Goal of the exercise: A faithful copy of all the entries is required, with no pictures in it.

Material supplied:
§

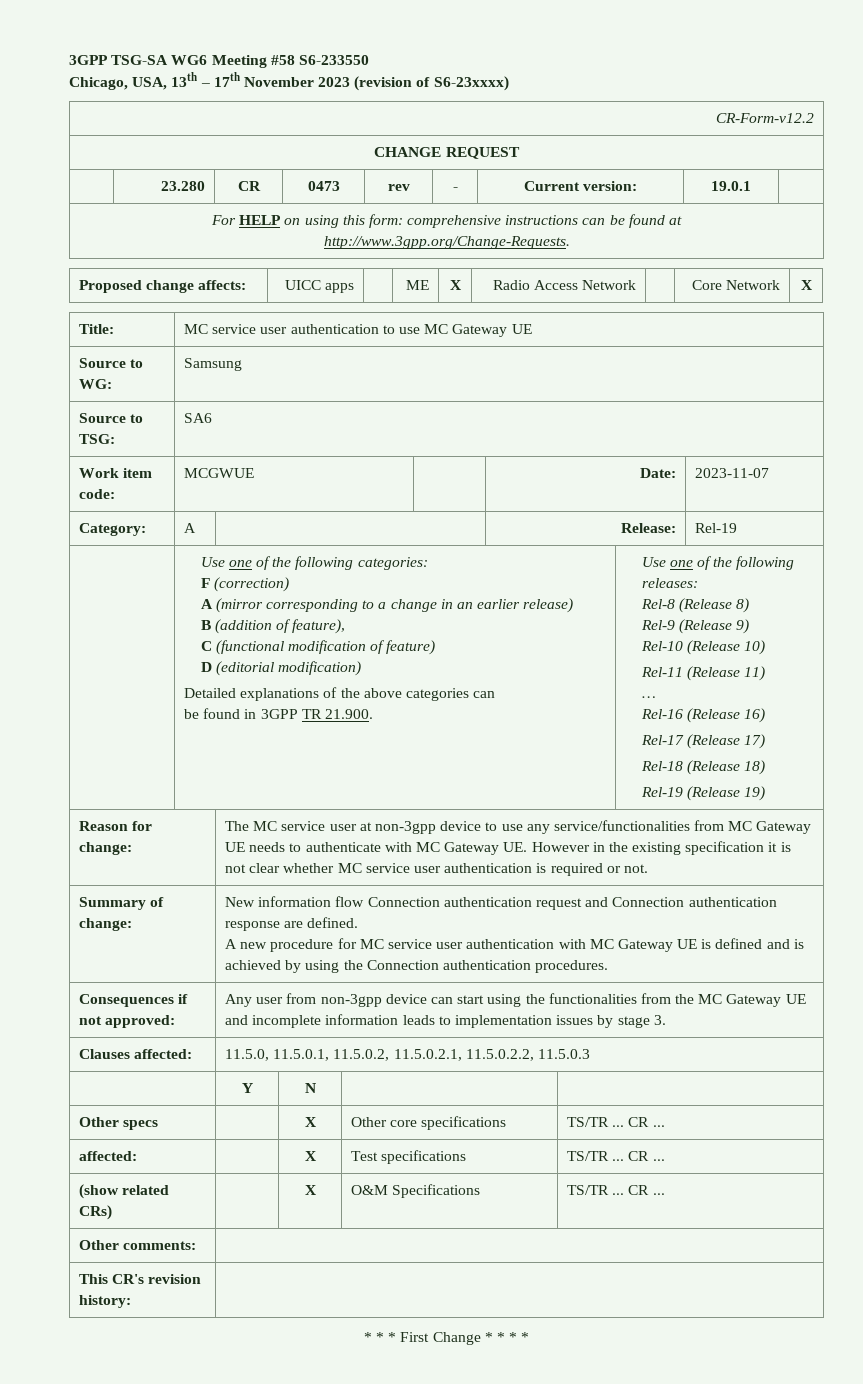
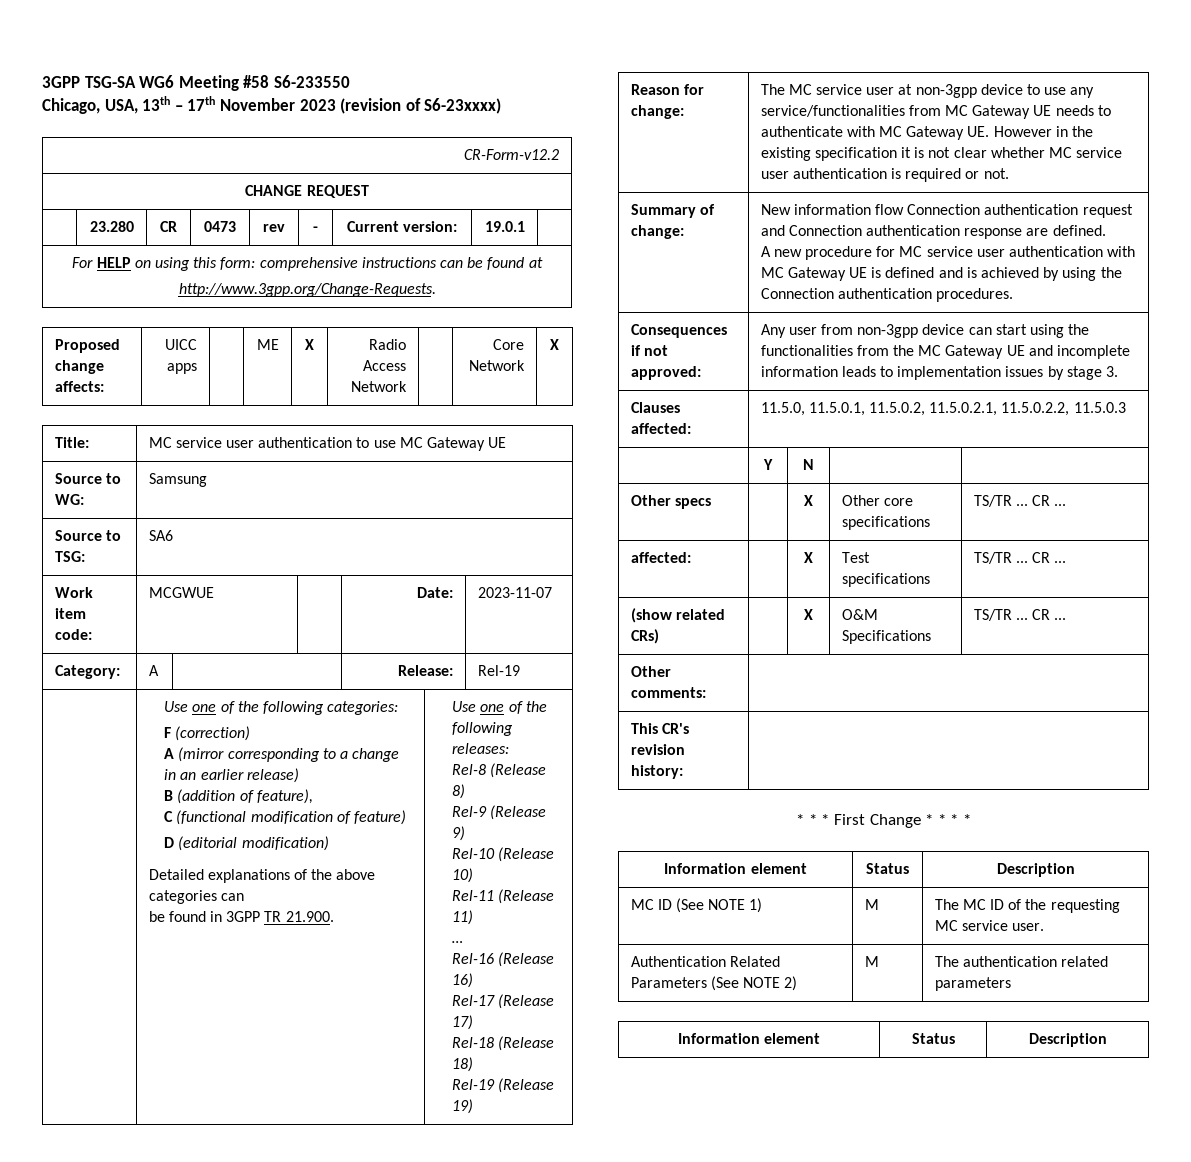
  * * * First Change * * * *
+ Information element | Status | Description
+ MC ID (See NOTE 1) | M | The MC ID of the requesting MC service user.
+ Authentication Related Parameters (See NOTE 2) | M | The authentication related parameters
+ Information element | Status | Description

§

Response to this exercise:
  * * * First Change * * * *
+ Information element | Status | Description
+ MC ID (See NOTE 1) | M | The MC ID of the requesting MC service user.
+ Authentication Related Parameters (See NOTE 2) | M | The authentication related parameters
+ Information element | Status | Description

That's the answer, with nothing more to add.